*** Opening of INPUT ***

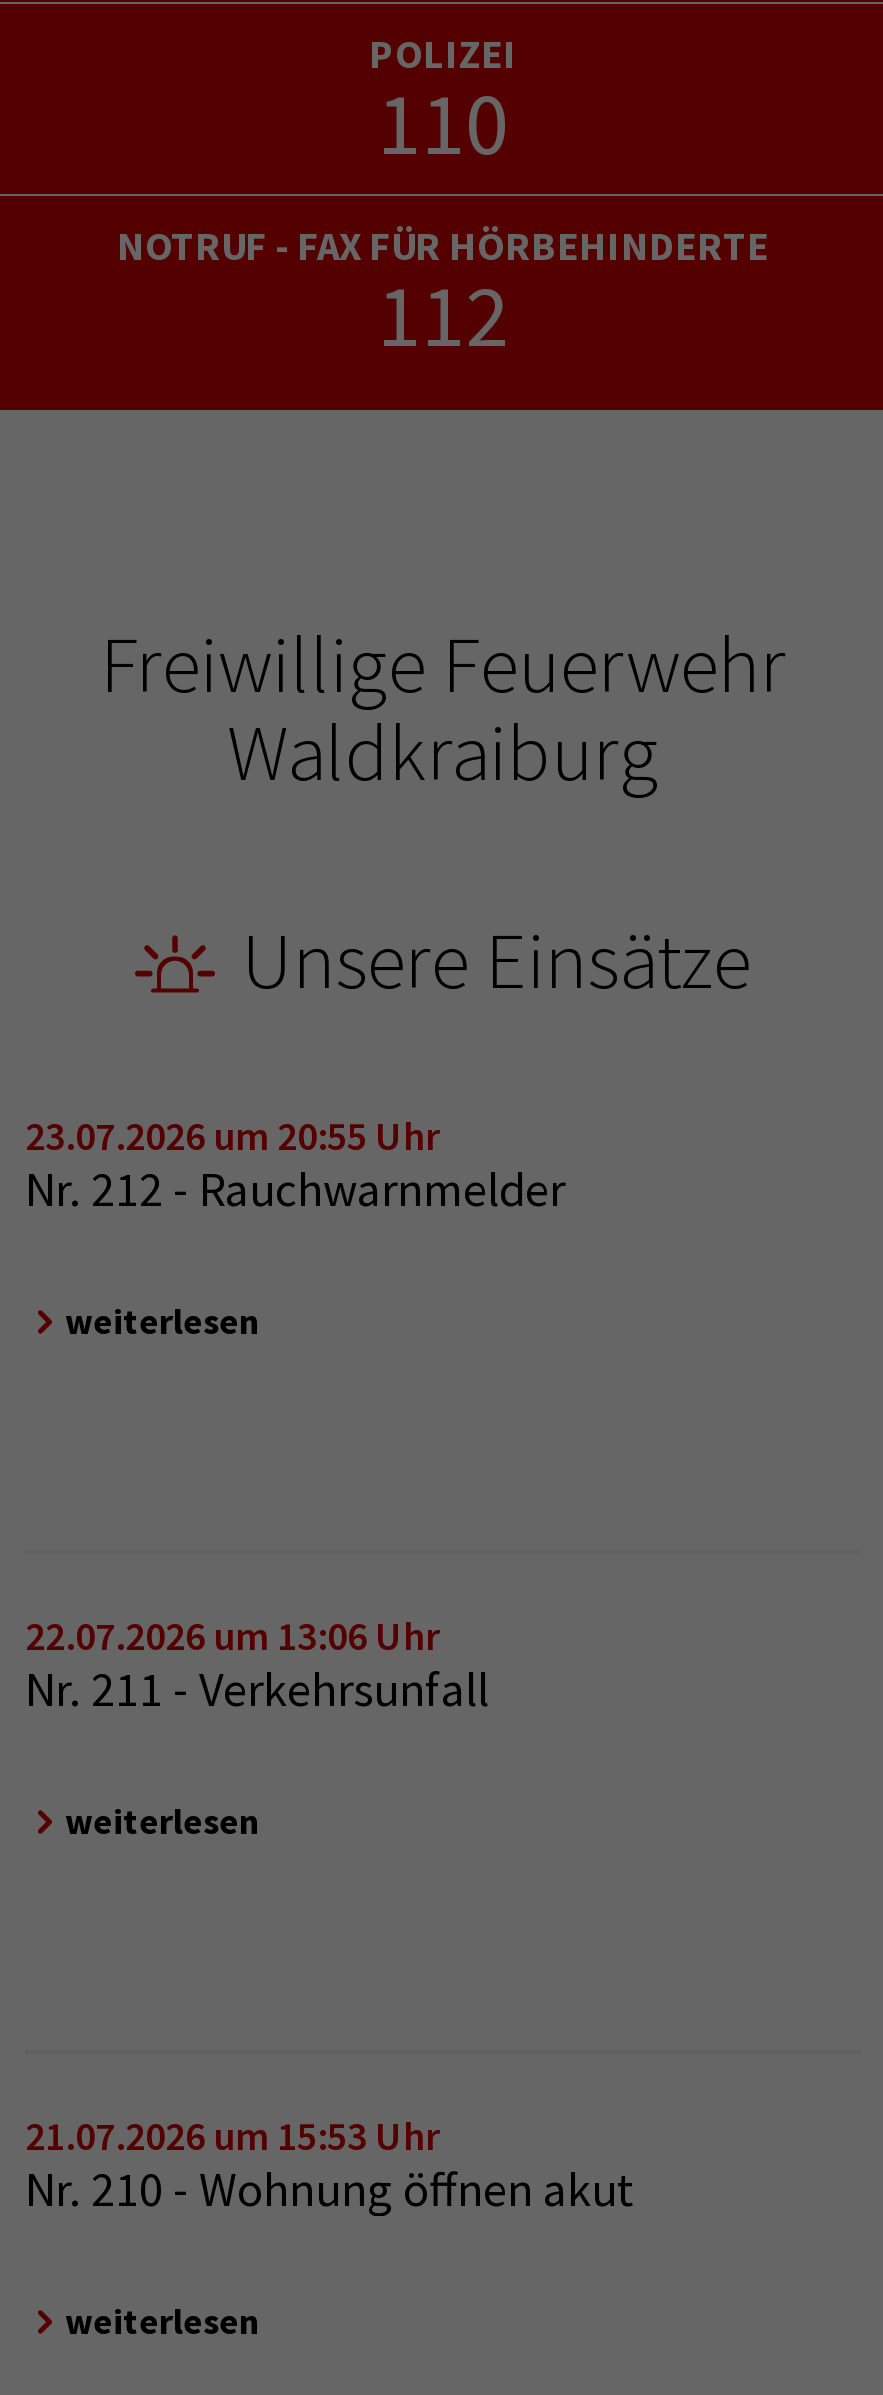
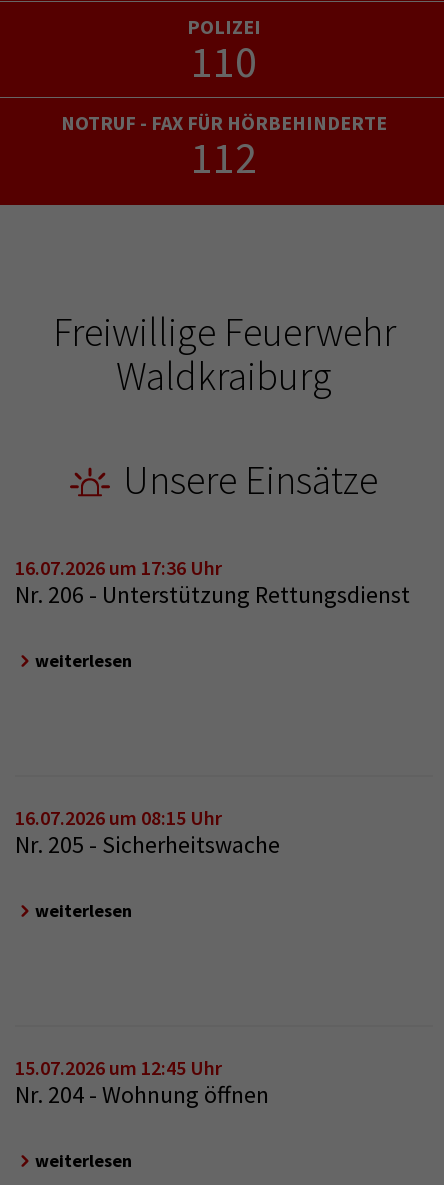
- 23.07.2026 um 20:55 Uhr
- Nr. 212 - Rauchwarnmelder
+ 16.07.2026 um 17:36 Uhr
+ Nr. 206 - Unterstützung Rettungsdienst

- 22.07.2026 um 13:06 Uhr
+ 16.07.2026 um 08:15 Uhr

- Nr. 211 - Verkehrsunfall
+ Nr. 205 - Sicherheitswache

- 21.07.2026 um 15:53 Uhr
- Nr. 210 - Wohnung öffnen akut
+ 15.07.2026 um 12:45 Uhr
+ Nr. 204 - Wohnung öffnen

*** Close of INPUT ***

§ TASK
The expected output is a verbatim retyping of each line from the one with "- 22.07.2026 um 13:06 Uhr" to the end of the listing above, with both end lines kept and nothing added.

§ WRITTEN RESPONSE
- 22.07.2026 um 13:06 Uhr
+ 16.07.2026 um 08:15 Uhr

- Nr. 211 - Verkehrsunfall
+ Nr. 205 - Sicherheitswache

- 21.07.2026 um 15:53 Uhr
- Nr. 210 - Wohnung öffnen akut
+ 15.07.2026 um 12:45 Uhr
+ Nr. 204 - Wohnung öffnen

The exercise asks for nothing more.